Exercise brief
Skip the images and copy each record exactly as written.

Collection entries
'''
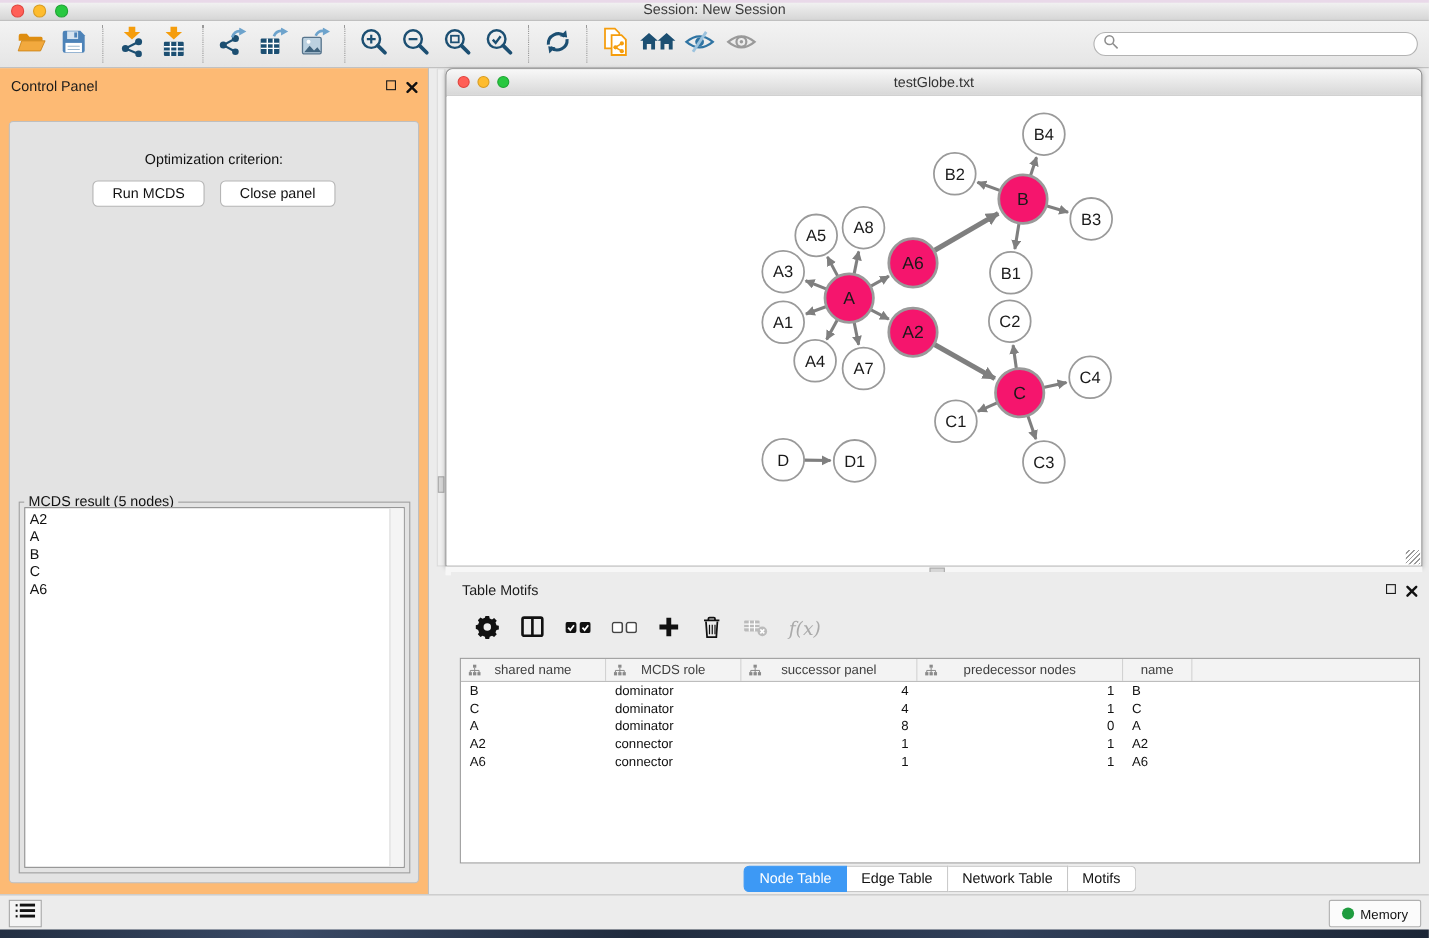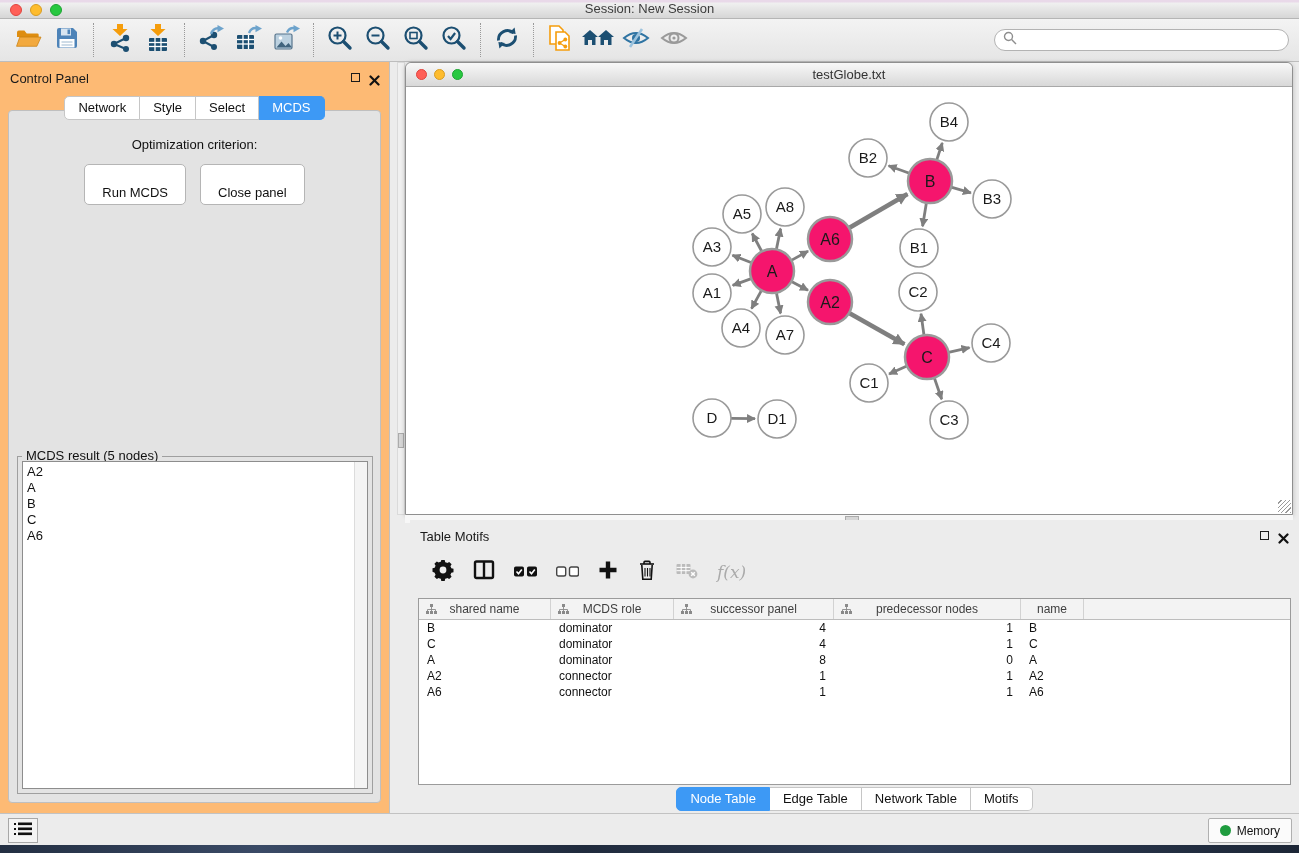--- a/index.html
+++ b/index.html
@@ -277,12 +277,6 @@
             <line x1="9.5" y1="1.5" x2="1.5" y2="9.5"></line>
           </g>
         </svg></span>
-    <div class="seg-tabs" id="cp-tabs">
-        <div class="seg-tab">Network</div>
-        <div class="seg-tab">Style</div>
-        <div class="seg-tab">Select</div>
-        <div class="seg-tab active">MCDS</div>
-      </div>
     <div class="cp-body">
       <div class="opt-label">Optimization criterion:</div>
       <div class="btn-row">

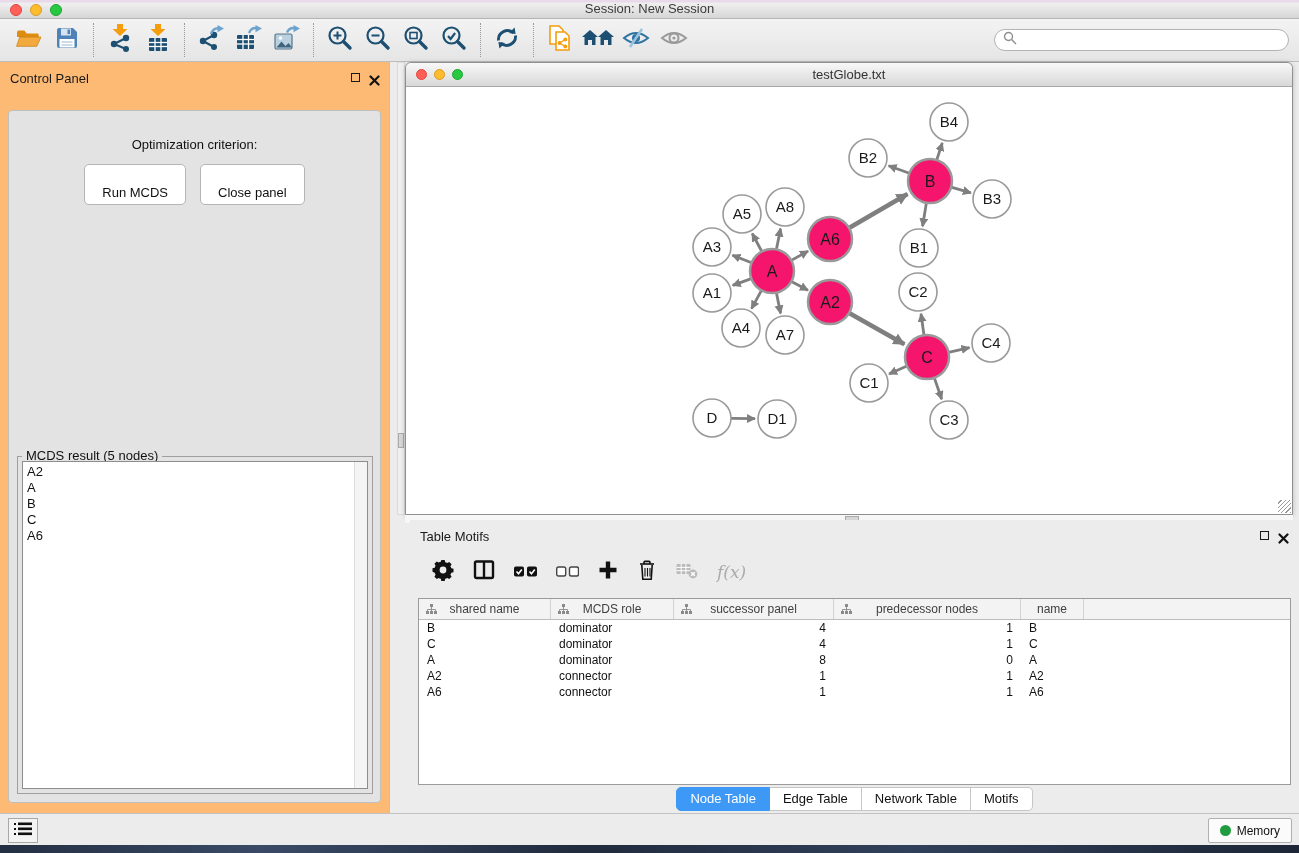--- a/index.html
+++ b/index.html
@@ -49,7 +49,7 @@
   .combo { position:relative; margin:9px auto 0; width:316px; height:24px; background:#fff; border:1px solid #a9a9a9; border-radius:4px; display:flex; align-items:center; padding:0 24px 0 9px; font-size:13px; }
   .combo-stepper { position:absolute; right:2px; top:2px; bottom:2px; width:19px; border-radius:3px; background:linear-gradient(#74b6f9,#3c8ef0); display:flex; flex-direction:column; align-items:center; justify-content:center; gap:2px; }
   .btn-row { display:flex; justify-content:center; gap:14px; margin-top:12px; }
-  .push-btn { background:#fff; border:1px solid #b5b5b5; border-radius:5px; padding:20px 17px 4px; font-size:13px; color:#111; }
+  .push-btn { background:#fff; border:1px solid #b5b5b5; border-radius:5px; padding:3px 17px 4px; font-size:13px; color:#111; }
   .result-box { position:absolute; left:8px; right:7px; top:345px; bottom:8px; border:1px solid #9f9f9f; background:#e3e3e3; padding:4px; }
   .result-legend { position:absolute; top:-9px; left:4px; background:#e3e3e3; padding:0 4px; font-size:13px; color:#111; }
   .result-list { position:relative; width:100%; height:100%; background:#fff; border:1px solid #8d8d8d; overflow:hidden; padding:2px 0 0 4px; }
'''
Result below
--- a/index.html
+++ b/index.html
@@ -277,12 +277,6 @@
             <line x1="9.5" y1="1.5" x2="1.5" y2="9.5"></line>
           </g>
         </svg></span>
-    <div class="seg-tabs" id="cp-tabs">
-        <div class="seg-tab">Network</div>
-        <div class="seg-tab">Style</div>
-        <div class="seg-tab">Select</div>
-        <div class="seg-tab active">MCDS</div>
-      </div>
     <div class="cp-body">
       <div class="opt-label">Optimization criterion:</div>
       <div class="btn-row">

--- a/index.html
+++ b/index.html
@@ -49,7 +49,7 @@
   .combo { position:relative; margin:9px auto 0; width:316px; height:24px; background:#fff; border:1px solid #a9a9a9; border-radius:4px; display:flex; align-items:center; padding:0 24px 0 9px; font-size:13px; }
   .combo-stepper { position:absolute; right:2px; top:2px; bottom:2px; width:19px; border-radius:3px; background:linear-gradient(#74b6f9,#3c8ef0); display:flex; flex-direction:column; align-items:center; justify-content:center; gap:2px; }
   .btn-row { display:flex; justify-content:center; gap:14px; margin-top:12px; }
-  .push-btn { background:#fff; border:1px solid #b5b5b5; border-radius:5px; padding:20px 17px 4px; font-size:13px; color:#111; }
+  .push-btn { background:#fff; border:1px solid #b5b5b5; border-radius:5px; padding:3px 17px 4px; font-size:13px; color:#111; }
   .result-box { position:absolute; left:8px; right:7px; top:345px; bottom:8px; border:1px solid #9f9f9f; background:#e3e3e3; padding:4px; }
   .result-legend { position:absolute; top:-9px; left:4px; background:#e3e3e3; padding:0 4px; font-size:13px; color:#111; }
   .result-list { position:relative; width:100%; height:100%; background:#fff; border:1px solid #8d8d8d; overflow:hidden; padding:2px 0 0 4px; }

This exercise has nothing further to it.